Martínez: Wenn kein Lösegeld von den Angehörigen gefordert wird, ist ziemlich sicher, dass die „Verschwundenen“ umgebracht werden. Wenn Angehörige bei der Polizei eine Vermisstenanzeige aufgeben wollen, kriegen sie zu hören, dass dies erst nach 72 Stunden möglich ist. Das aber ist genau der Zeitraum, in dem die Chance besteht, vermisste Personen zu finden, weil ihre Spuren noch nicht verwischt sind. Da der mexikanische Staat keine Verantwortung übernimmt, beginnen die Familien selbst, ihre Angehörigen zu suchen. Sie hängen Plakate mit Fotos der Verschwundenen und ihrer Telefonnummer auf.

Redaktion: Was haben die Angehörigen von „Verschwundenen“ bislang erreicht?

Martínez: Sehr viel. Sie haben sich selbst ermächtigt, indem sie ihren Schmerz und ihre Verzweiflung in Handlungen gewandelt haben. Nach Verhandlungen mit der Regierung gibt es mittlerweile eine Staatsanwaltschaft für „nicht lokalisierte Personen“. Und im Mai 2014 hat die Landesregierung von Coahuila ein Gesetz über die „Abwesenheit infolge von Verschwindenlassen“ verabschiedet.

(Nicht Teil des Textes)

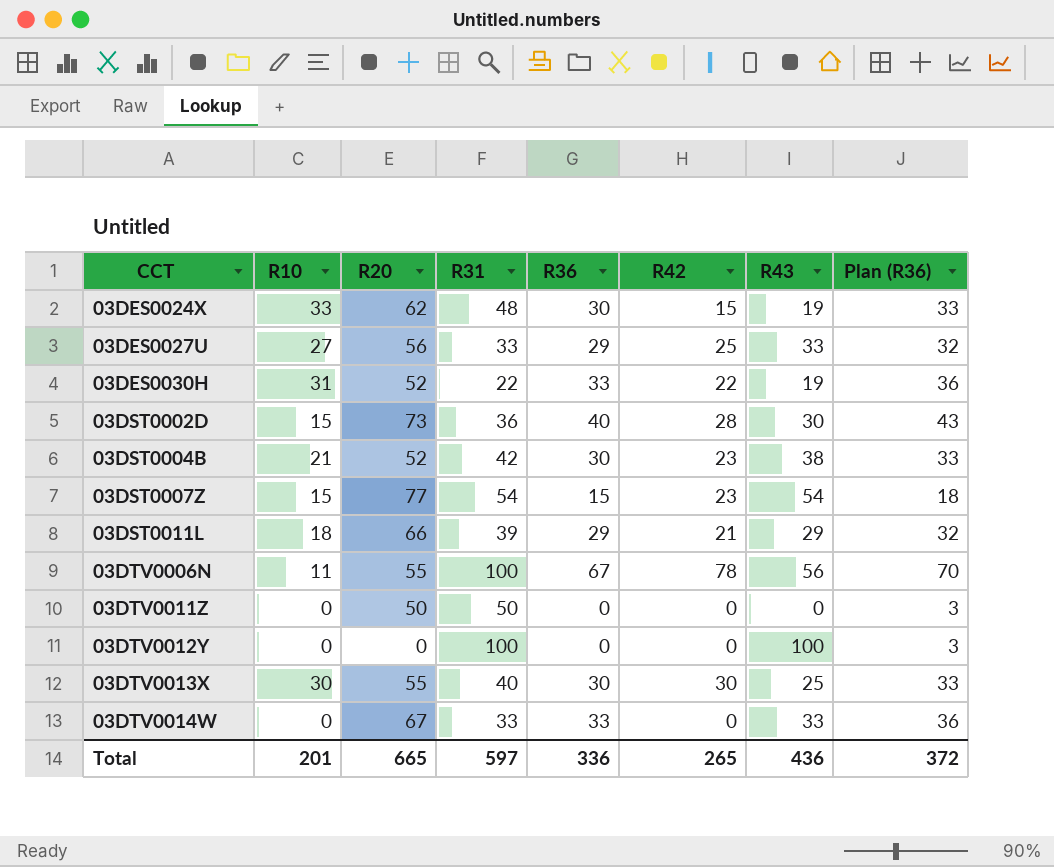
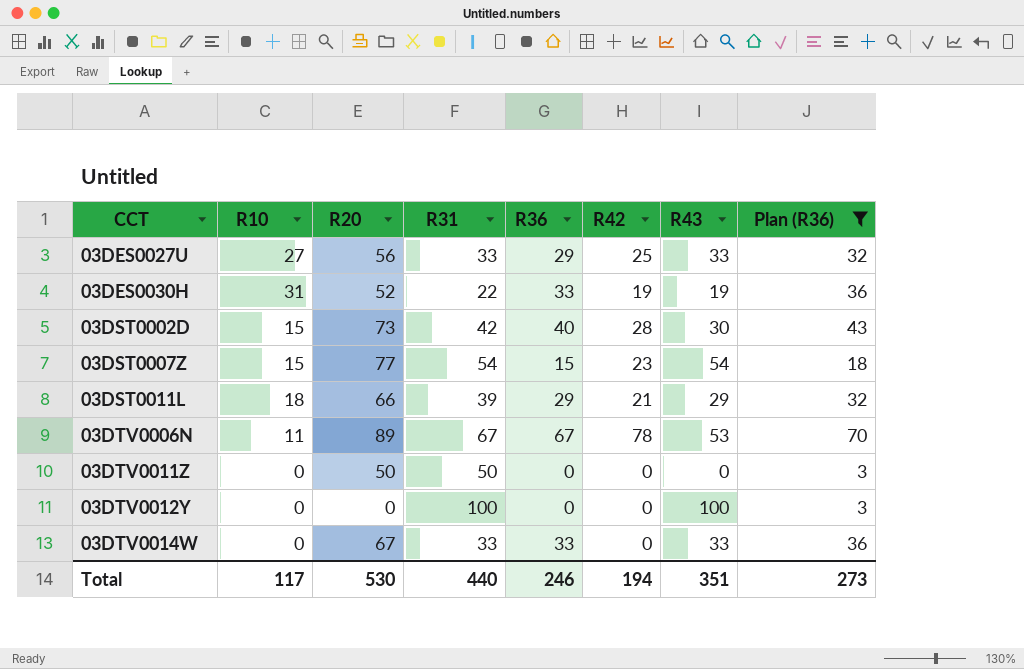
filter: none -> Plan (R36) != 33
03DES0030H | R42: 22 -> 19
03DST0002D | R31: 36 -> 42
03DTV0006N | R20: 55 -> 89
03DTV0006N | R31: 100 -> 67
03DTV0006N | R43: 56 -> 53
Total | R10: 201 -> 117
Total | R20: 665 -> 530
Total | R31: 597 -> 440
Total | R36: 336 -> 246
Total | R42: 265 -> 194
Total | R43: 436 -> 351
Total | Plan (R36): 372 -> 273

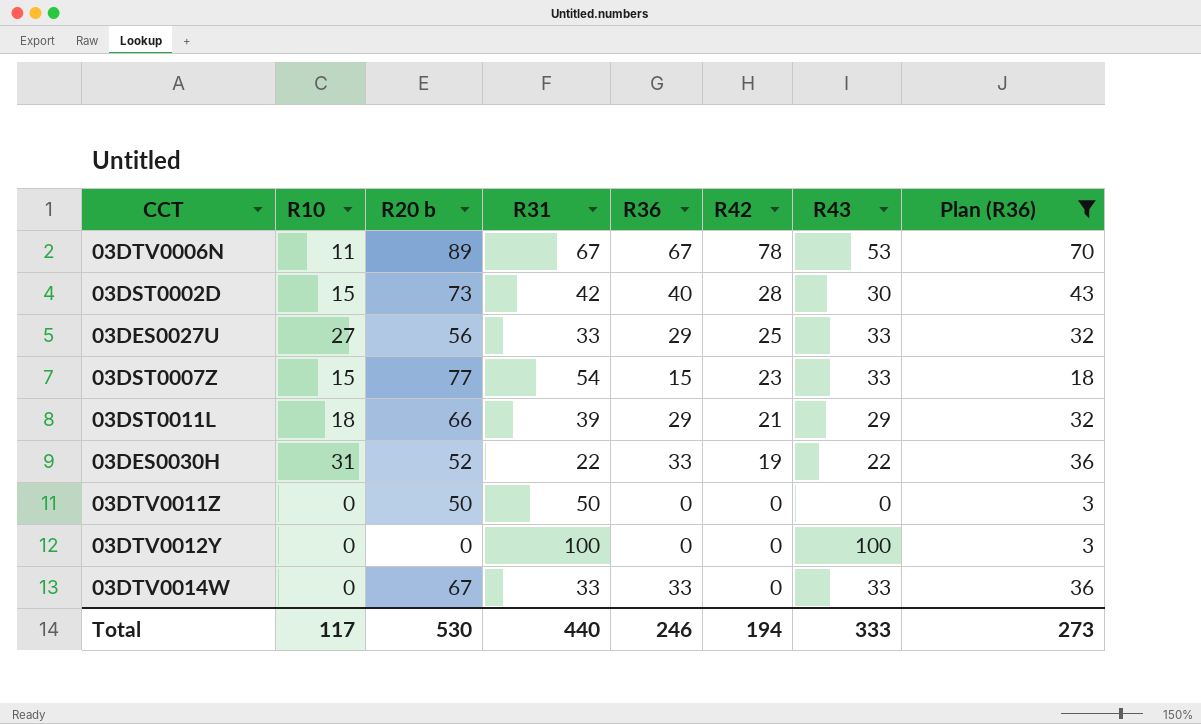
row order: CCT ascending -> R42 descending
column name: R20 -> R20 b
03DST0007Z | R43: 54 -> 33
03DES0030H | R43: 19 -> 22
Total | R43: 351 -> 333

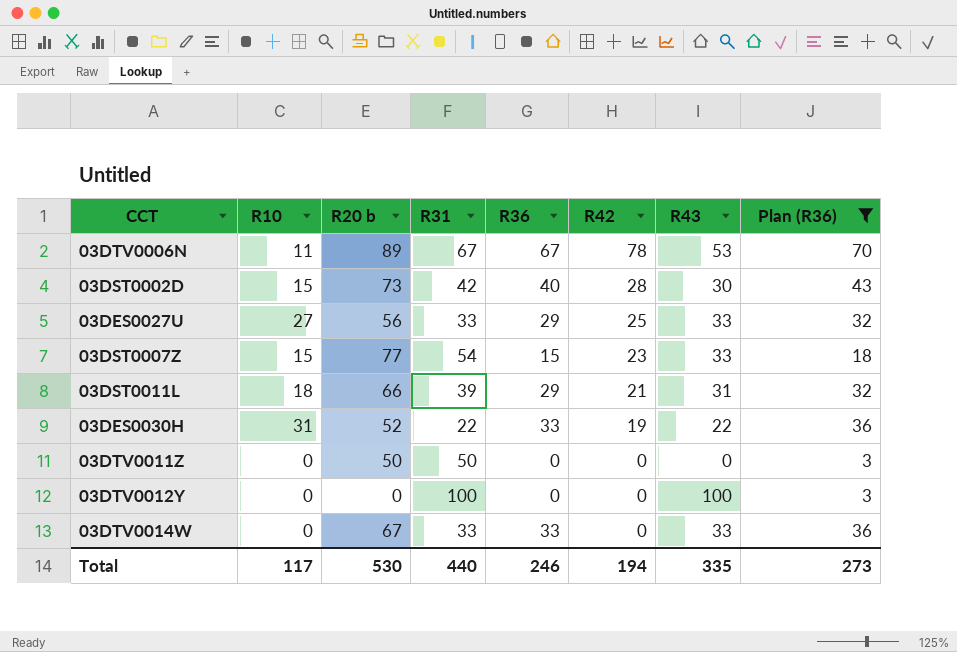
03DST0011L | R43: 29 -> 31
Total | R43: 333 -> 335

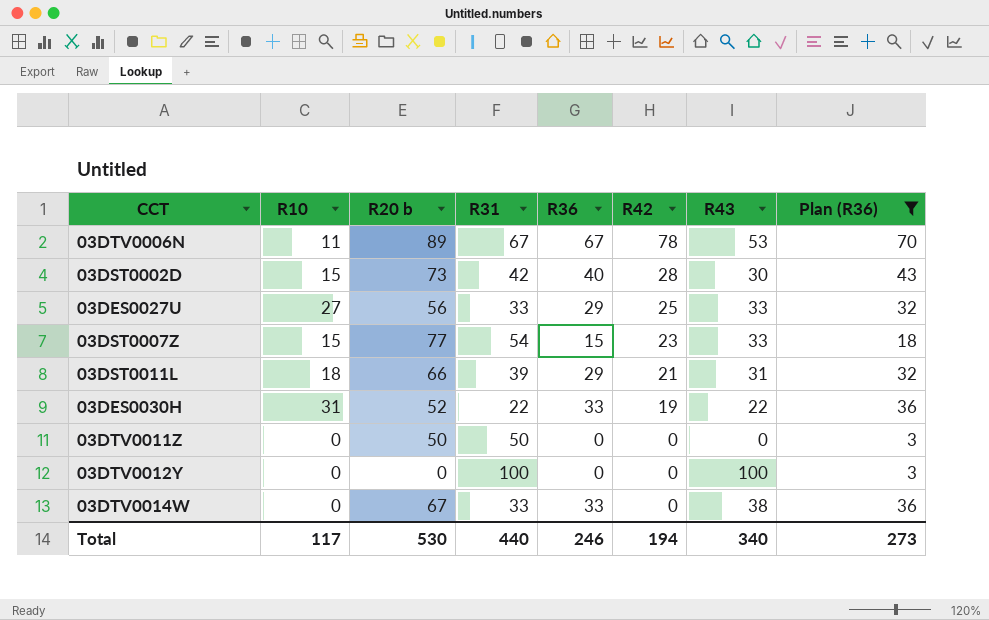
03DTV0014W | R43: 33 -> 38
Total | R43: 335 -> 340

Auf Druck der Vereinten Nationen ist nun ein solches Gesetz auch von der Bundesregierung verabschiedet worden. Denn in Mexiko gibt es einen solchen juristischen Tatbestand nicht, deswegen kann er auch nicht angezeigt werden, obwohl Abertausende Menschen betroffen sind.

Redaktion: Das müssten Sie uns bitte genauer erklären.

Øle Schmidt ist im Auftrag der Welthungerhilfe
als Journalist nach Haiti gereist

Martínez: In Mexiko gibt es bislang ohne Leiche kein Verbrechen, was angezeigt und gesühnt werden kann. Angehörige bleiben aber nicht nur mit ihrem Schmerz zurück, wenn etwa das Oberhaupt einer Familie „verschwindet“, sondern auch mit vielen alltäglichen Problemen. Wer drei Tage unentschuldigt fehlt, verliert seine Arbeit und damit verbundene soziale Sicherungen, die unter Umständen für die ganze Familie gelten. Kinder werden geboren und können nicht registriert werden, weil der Vater „verschwunden“ ist. Familien bleiben mit Schulden bei Geschäften oder Hypotheken auf ihr Haus zurück, weil das Haupteinkommen weggebrochen ist. Einen Status „verschwunden“ gab es bislang aber nicht, es existiert nur „tot oder lebendig“. Doch eine Familie dazu zu zwingen, ihren Angehörigen für tot erklären zu lassen, um dem Schuldenberg zu entkommen, kann für diese sehr grausam sein.